### Activity
Below are records to transcribe in full and unchanged; omit every picture.

### Supplied records
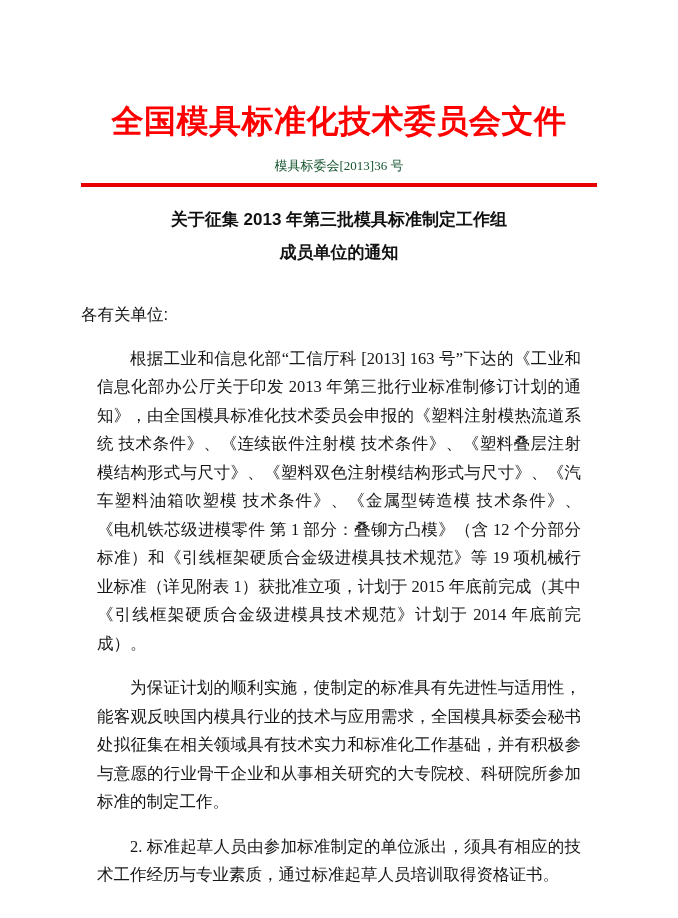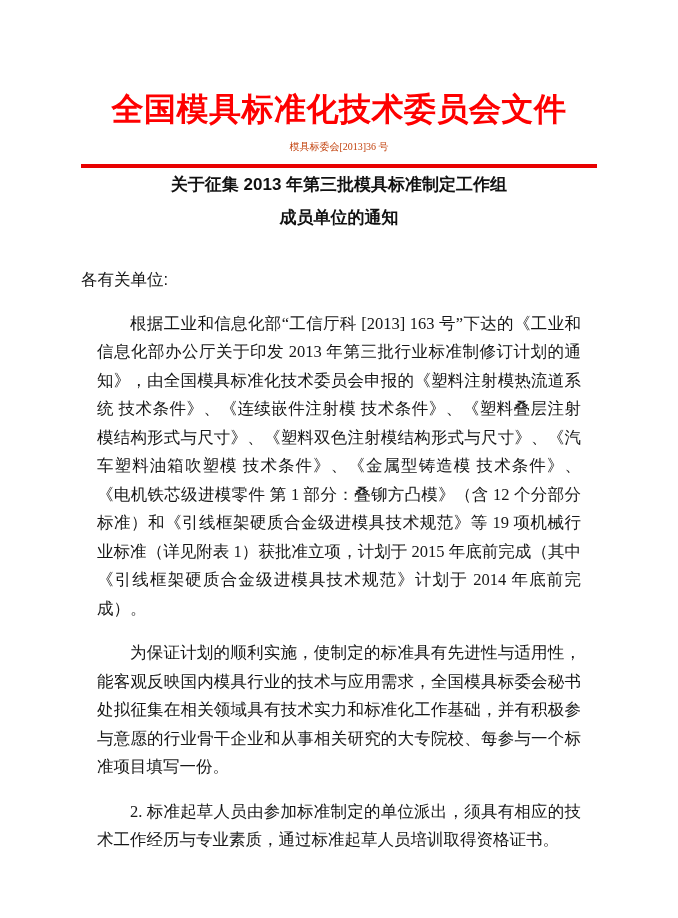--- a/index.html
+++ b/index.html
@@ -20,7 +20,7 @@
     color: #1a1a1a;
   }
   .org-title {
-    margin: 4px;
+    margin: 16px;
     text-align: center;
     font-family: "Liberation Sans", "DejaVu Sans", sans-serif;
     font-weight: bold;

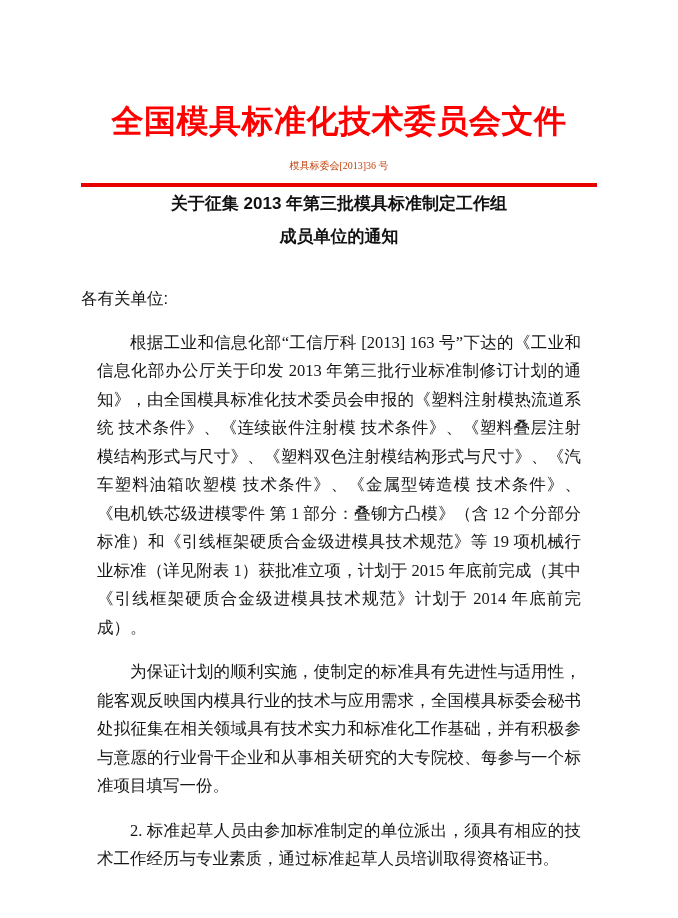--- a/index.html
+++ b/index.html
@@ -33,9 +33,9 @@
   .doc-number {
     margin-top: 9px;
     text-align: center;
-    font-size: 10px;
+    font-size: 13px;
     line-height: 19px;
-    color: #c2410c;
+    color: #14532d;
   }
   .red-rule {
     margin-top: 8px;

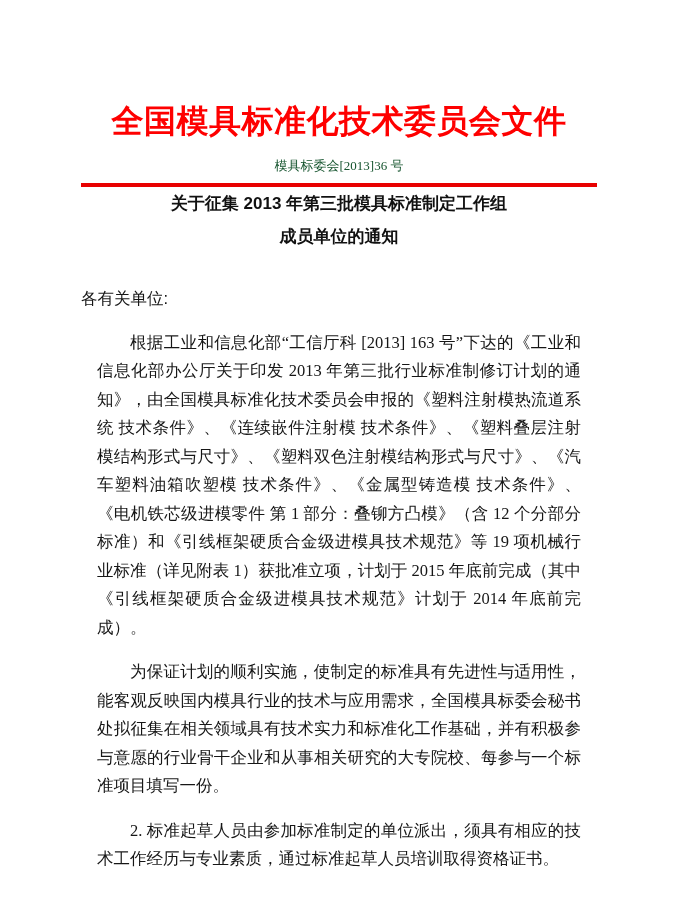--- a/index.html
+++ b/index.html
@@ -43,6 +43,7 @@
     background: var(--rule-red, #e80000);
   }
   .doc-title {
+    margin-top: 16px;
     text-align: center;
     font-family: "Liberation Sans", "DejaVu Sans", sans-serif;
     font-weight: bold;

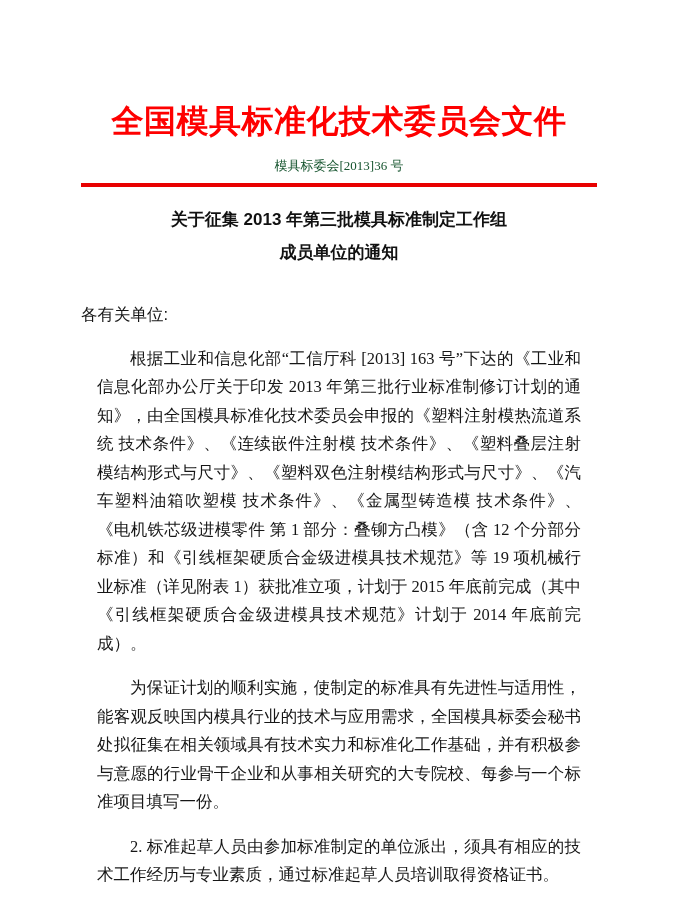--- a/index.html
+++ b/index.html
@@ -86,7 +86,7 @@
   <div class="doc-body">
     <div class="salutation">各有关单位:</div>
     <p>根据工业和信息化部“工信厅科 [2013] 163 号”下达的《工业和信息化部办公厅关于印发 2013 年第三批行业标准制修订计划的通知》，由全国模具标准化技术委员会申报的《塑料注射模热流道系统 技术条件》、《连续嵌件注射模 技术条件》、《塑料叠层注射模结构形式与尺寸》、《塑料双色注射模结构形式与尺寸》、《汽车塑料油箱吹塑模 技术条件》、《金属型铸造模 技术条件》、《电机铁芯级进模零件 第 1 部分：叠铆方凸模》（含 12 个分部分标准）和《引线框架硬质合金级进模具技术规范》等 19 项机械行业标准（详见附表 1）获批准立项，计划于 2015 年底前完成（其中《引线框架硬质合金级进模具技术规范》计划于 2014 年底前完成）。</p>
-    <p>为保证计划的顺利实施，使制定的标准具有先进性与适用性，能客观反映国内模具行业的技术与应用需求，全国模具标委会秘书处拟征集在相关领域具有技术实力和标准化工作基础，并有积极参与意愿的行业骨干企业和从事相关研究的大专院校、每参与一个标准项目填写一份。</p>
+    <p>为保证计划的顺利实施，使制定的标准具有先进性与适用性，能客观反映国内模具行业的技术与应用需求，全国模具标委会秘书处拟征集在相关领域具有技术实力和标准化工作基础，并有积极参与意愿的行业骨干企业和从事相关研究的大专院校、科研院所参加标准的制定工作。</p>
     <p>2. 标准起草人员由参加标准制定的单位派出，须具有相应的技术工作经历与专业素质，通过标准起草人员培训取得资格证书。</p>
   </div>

### Task response
--- a/index.html
+++ b/index.html
@@ -20,7 +20,7 @@
     color: #1a1a1a;
   }
   .org-title {
-    margin: 4px;
+    margin: 16px;
     text-align: center;
     font-family: "Liberation Sans", "DejaVu Sans", sans-serif;
     font-weight: bold;

--- a/index.html
+++ b/index.html
@@ -33,9 +33,9 @@
   .doc-number {
     margin-top: 9px;
     text-align: center;
-    font-size: 10px;
+    font-size: 13px;
     line-height: 19px;
-    color: #c2410c;
+    color: #14532d;
   }
   .red-rule {
     margin-top: 8px;

--- a/index.html
+++ b/index.html
@@ -43,6 +43,7 @@
     background: var(--rule-red, #e80000);
   }
   .doc-title {
+    margin-top: 16px;
     text-align: center;
     font-family: "Liberation Sans", "DejaVu Sans", sans-serif;
     font-weight: bold;

--- a/index.html
+++ b/index.html
@@ -86,7 +86,7 @@
   <div class="doc-body">
     <div class="salutation">各有关单位:</div>
     <p>根据工业和信息化部“工信厅科 [2013] 163 号”下达的《工业和信息化部办公厅关于印发 2013 年第三批行业标准制修订计划的通知》，由全国模具标准化技术委员会申报的《塑料注射模热流道系统 技术条件》、《连续嵌件注射模 技术条件》、《塑料叠层注射模结构形式与尺寸》、《塑料双色注射模结构形式与尺寸》、《汽车塑料油箱吹塑模 技术条件》、《金属型铸造模 技术条件》、《电机铁芯级进模零件 第 1 部分：叠铆方凸模》（含 12 个分部分标准）和《引线框架硬质合金级进模具技术规范》等 19 项机械行业标准（详见附表 1）获批准立项，计划于 2015 年底前完成（其中《引线框架硬质合金级进模具技术规范》计划于 2014 年底前完成）。</p>
-    <p>为保证计划的顺利实施，使制定的标准具有先进性与适用性，能客观反映国内模具行业的技术与应用需求，全国模具标委会秘书处拟征集在相关领域具有技术实力和标准化工作基础，并有积极参与意愿的行业骨干企业和从事相关研究的大专院校、每参与一个标准项目填写一份。</p>
+    <p>为保证计划的顺利实施，使制定的标准具有先进性与适用性，能客观反映国内模具行业的技术与应用需求，全国模具标委会秘书处拟征集在相关领域具有技术实力和标准化工作基础，并有积极参与意愿的行业骨干企业和从事相关研究的大专院校、科研院所参加标准的制定工作。</p>
     <p>2. 标准起草人员由参加标准制定的单位派出，须具有相应的技术工作经历与专业素质，通过标准起草人员培训取得资格证书。</p>
   </div>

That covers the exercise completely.